## TASK DESCRIPTION
Please transcribe, word for word, the line containing "Listed by Real" and every line after it through the end of the records below, and nothing else.

◆ ◆ ◆

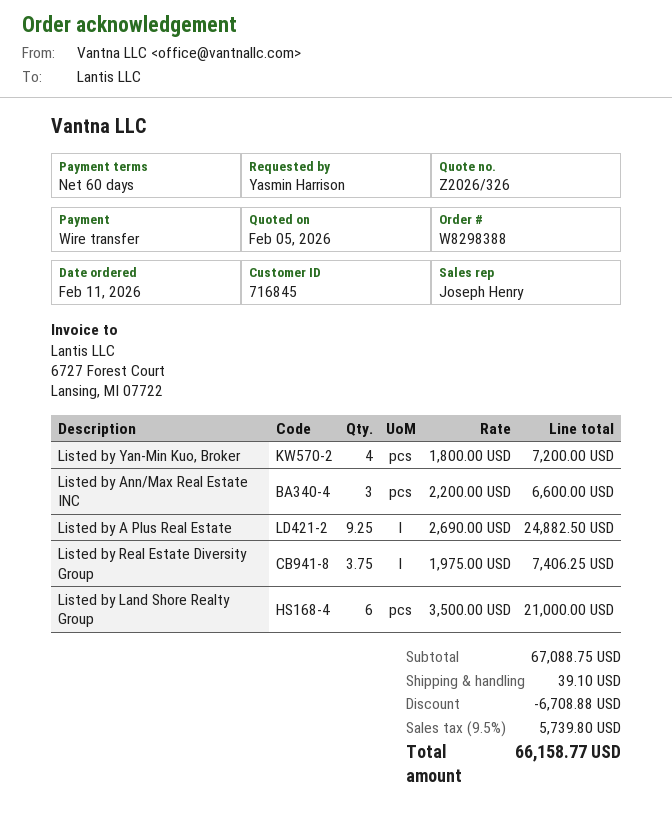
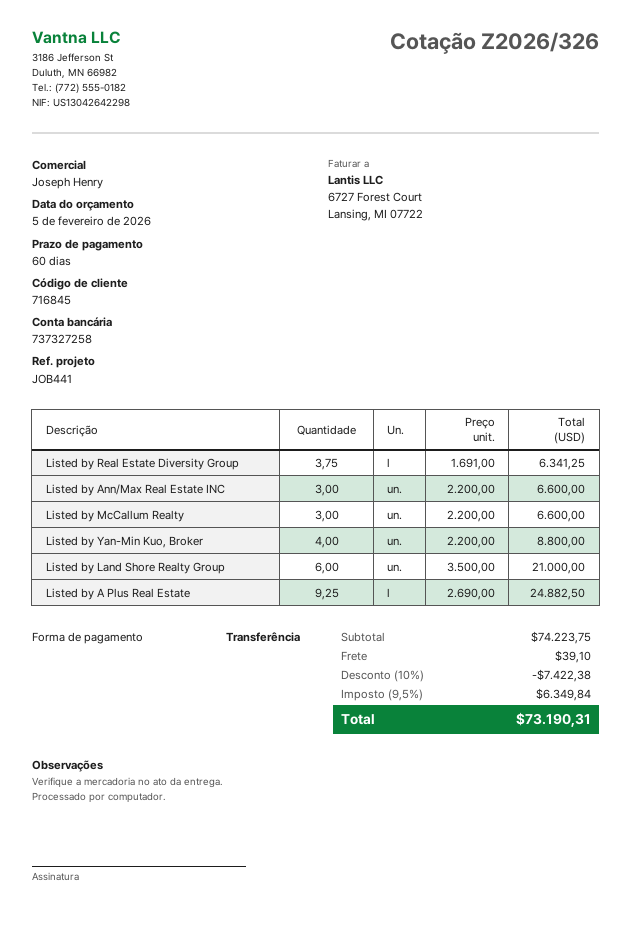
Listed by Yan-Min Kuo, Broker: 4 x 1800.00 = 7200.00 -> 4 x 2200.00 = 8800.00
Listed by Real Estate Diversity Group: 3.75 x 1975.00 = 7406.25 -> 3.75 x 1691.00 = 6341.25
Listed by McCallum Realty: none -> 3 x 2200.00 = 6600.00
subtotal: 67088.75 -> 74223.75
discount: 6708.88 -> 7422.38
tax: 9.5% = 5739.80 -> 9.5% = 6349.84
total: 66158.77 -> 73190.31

◆ ◆ ◆

## ANSWER
Listed by Real Estate Diversity Group: 3.75 x 1975.00 = 7406.25 -> 3.75 x 1691.00 = 6341.25
Listed by McCallum Realty: none -> 3 x 2200.00 = 6600.00
subtotal: 67088.75 -> 74223.75
discount: 6708.88 -> 7422.38
tax: 9.5% = 5739.80 -> 9.5% = 6349.84
total: 66158.77 -> 73190.31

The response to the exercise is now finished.